_Assigned task_
Once the line containing "<p>3.0.13 建筑物顶" is found in the entries below, reproduce it and every line after it, stopping at and including the line containing "<p>3.0.14 设有围护"; reproduce nothing else, and keep each line exact.

──────── Material provided

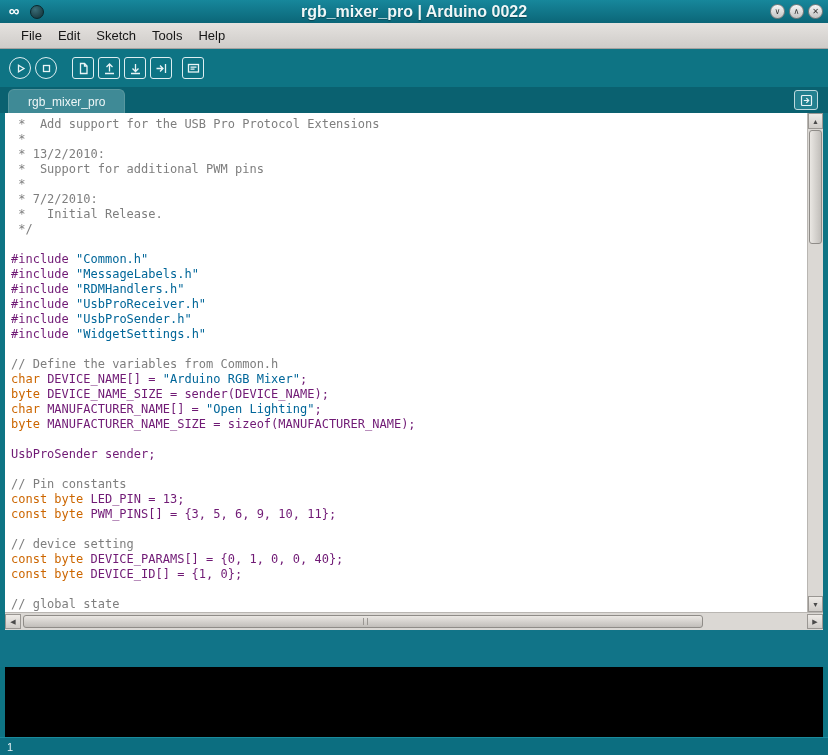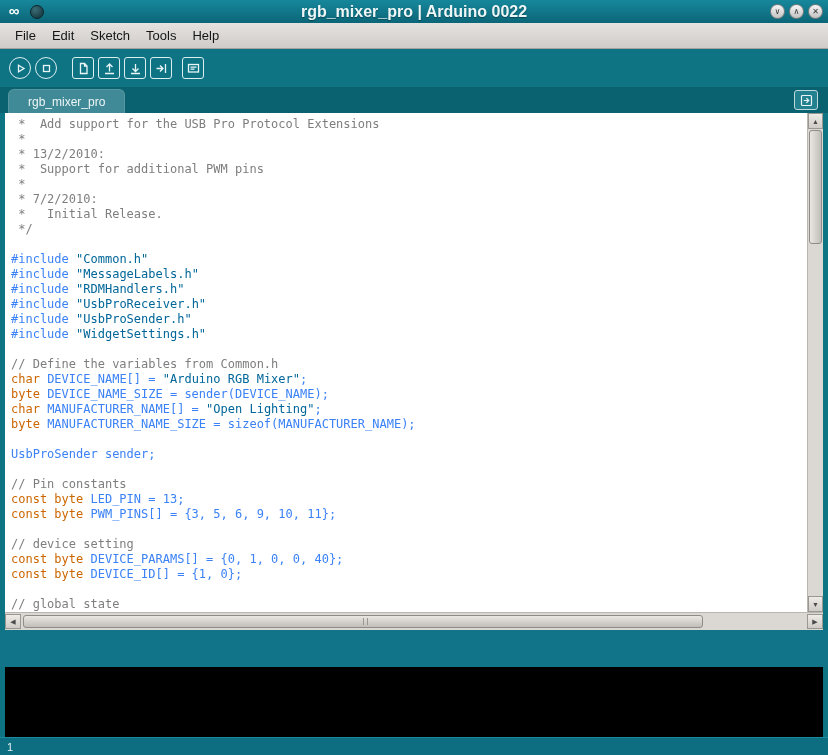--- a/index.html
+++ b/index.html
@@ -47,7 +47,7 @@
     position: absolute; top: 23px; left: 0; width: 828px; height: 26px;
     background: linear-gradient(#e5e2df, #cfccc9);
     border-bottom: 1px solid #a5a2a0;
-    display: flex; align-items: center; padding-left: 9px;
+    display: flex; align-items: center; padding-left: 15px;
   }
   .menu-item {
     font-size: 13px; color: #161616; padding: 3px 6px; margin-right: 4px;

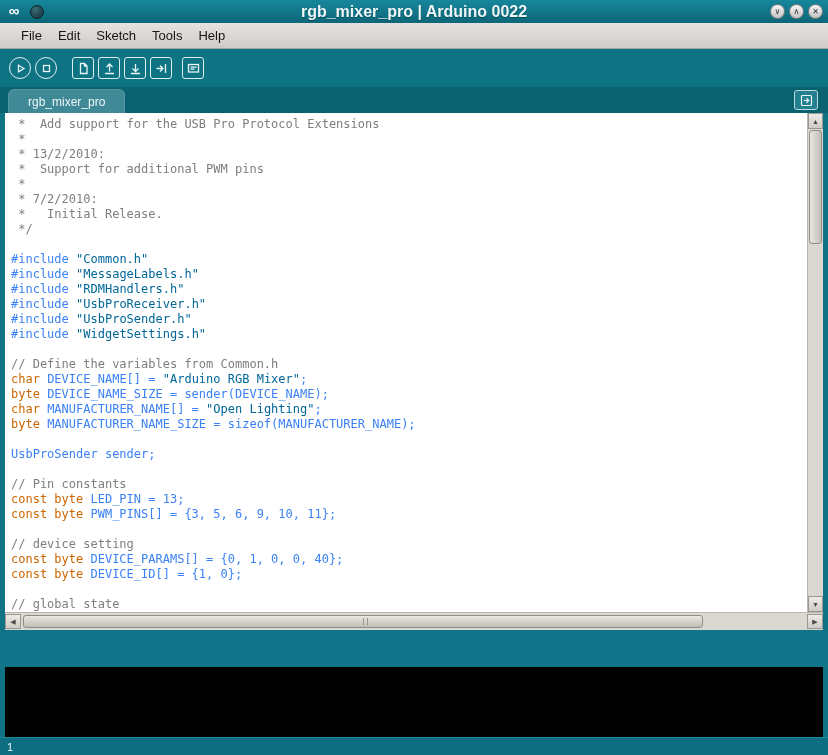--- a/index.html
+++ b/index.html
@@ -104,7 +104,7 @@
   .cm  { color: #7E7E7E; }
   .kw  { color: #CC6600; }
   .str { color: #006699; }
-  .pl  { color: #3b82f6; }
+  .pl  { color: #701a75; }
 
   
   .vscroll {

────────────────
──────── Material provided

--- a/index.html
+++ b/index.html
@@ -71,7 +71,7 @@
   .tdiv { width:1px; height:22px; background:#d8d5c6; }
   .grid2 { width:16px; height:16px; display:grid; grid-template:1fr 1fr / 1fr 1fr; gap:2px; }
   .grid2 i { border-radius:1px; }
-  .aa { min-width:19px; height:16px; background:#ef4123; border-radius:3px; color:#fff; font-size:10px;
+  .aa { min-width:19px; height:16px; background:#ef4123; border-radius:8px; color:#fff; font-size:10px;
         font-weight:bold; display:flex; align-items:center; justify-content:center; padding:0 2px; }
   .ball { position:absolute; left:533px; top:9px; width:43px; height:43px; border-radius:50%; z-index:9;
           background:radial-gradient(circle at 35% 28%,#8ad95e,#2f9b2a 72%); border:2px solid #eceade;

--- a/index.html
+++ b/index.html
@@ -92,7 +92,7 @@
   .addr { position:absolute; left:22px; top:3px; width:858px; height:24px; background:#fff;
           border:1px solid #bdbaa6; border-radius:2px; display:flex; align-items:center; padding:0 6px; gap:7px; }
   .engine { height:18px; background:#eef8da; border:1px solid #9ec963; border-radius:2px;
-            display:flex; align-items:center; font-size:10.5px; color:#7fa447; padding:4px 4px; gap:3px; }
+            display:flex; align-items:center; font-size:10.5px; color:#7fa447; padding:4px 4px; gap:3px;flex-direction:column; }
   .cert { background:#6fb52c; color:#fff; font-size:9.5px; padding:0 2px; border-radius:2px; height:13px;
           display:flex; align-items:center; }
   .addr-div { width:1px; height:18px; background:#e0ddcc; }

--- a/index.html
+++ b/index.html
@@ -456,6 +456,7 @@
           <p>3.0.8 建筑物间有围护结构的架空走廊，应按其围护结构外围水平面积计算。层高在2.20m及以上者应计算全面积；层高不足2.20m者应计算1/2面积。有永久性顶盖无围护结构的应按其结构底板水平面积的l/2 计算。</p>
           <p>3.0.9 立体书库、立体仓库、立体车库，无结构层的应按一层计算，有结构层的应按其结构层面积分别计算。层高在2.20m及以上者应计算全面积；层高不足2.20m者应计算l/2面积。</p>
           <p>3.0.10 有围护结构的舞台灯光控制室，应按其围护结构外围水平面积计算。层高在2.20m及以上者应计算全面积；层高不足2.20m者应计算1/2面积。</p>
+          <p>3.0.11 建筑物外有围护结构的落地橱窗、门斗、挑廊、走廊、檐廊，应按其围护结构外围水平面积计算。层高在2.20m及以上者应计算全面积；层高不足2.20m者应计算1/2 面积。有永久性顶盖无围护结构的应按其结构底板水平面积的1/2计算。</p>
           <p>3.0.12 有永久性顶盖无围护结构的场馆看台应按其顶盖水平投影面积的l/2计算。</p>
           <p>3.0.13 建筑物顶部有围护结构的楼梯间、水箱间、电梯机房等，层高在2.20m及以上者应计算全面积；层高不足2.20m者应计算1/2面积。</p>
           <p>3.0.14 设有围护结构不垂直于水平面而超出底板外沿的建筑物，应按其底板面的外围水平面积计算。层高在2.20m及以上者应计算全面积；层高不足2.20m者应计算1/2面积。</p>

────────────────

_Response box_
           <p>3.0.13 建筑物顶部有围护结构的楼梯间、水箱间、电梯机房等，层高在2.20m及以上者应计算全面积；层高不足2.20m者应计算1/2面积。</p>
           <p>3.0.14 设有围护结构不垂直于水平面而超出底板外沿的建筑物，应按其底板面的外围水平面积计算。层高在2.20m及以上者应计算全面积；层高不足2.20m者应计算1/2面积。</p>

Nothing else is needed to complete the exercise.